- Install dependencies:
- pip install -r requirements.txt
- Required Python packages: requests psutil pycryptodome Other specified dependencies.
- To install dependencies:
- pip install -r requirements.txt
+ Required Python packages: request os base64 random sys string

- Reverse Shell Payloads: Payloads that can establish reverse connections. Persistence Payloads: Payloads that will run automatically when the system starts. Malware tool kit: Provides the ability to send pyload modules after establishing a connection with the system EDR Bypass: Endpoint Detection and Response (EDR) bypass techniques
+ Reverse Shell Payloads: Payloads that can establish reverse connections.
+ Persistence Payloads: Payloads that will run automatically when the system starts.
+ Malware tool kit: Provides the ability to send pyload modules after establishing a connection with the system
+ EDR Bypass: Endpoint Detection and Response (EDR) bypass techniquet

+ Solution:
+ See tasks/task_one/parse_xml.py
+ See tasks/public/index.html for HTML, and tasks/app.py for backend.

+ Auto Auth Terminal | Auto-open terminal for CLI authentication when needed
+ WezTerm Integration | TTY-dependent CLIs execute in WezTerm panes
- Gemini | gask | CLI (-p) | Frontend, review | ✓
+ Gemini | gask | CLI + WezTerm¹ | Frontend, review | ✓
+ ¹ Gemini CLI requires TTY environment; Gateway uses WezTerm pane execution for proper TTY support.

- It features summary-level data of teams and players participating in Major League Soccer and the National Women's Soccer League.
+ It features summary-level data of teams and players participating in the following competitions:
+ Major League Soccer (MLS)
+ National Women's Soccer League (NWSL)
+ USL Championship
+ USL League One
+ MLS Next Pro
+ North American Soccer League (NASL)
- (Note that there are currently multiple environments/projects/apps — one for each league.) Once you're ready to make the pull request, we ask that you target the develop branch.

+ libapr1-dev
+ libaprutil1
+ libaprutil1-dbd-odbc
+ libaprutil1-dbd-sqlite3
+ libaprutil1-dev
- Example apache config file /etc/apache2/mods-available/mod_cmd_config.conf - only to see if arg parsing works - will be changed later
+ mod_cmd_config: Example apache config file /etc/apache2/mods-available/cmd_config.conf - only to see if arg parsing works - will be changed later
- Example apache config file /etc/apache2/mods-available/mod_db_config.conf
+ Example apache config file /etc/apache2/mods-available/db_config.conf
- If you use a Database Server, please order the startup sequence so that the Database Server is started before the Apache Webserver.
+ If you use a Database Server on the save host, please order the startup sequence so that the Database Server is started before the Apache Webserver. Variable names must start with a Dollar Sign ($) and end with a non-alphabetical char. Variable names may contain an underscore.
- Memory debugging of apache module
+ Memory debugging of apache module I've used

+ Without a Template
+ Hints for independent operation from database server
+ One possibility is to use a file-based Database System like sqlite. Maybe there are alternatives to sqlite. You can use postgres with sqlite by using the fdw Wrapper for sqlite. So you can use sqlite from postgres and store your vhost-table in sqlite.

**WHAT TO DO**
Would you quote everything above from the line containing "- It features" down to the line containing "League Soccer (MLS)"? Include both of those lines and nothing else.

**ANSWER SPACE**
- It features summary-level data of teams and players participating in Major League Soccer and the National Women's Soccer League.
+ It features summary-level data of teams and players participating in the following competitions:
+ Major League Soccer (MLS)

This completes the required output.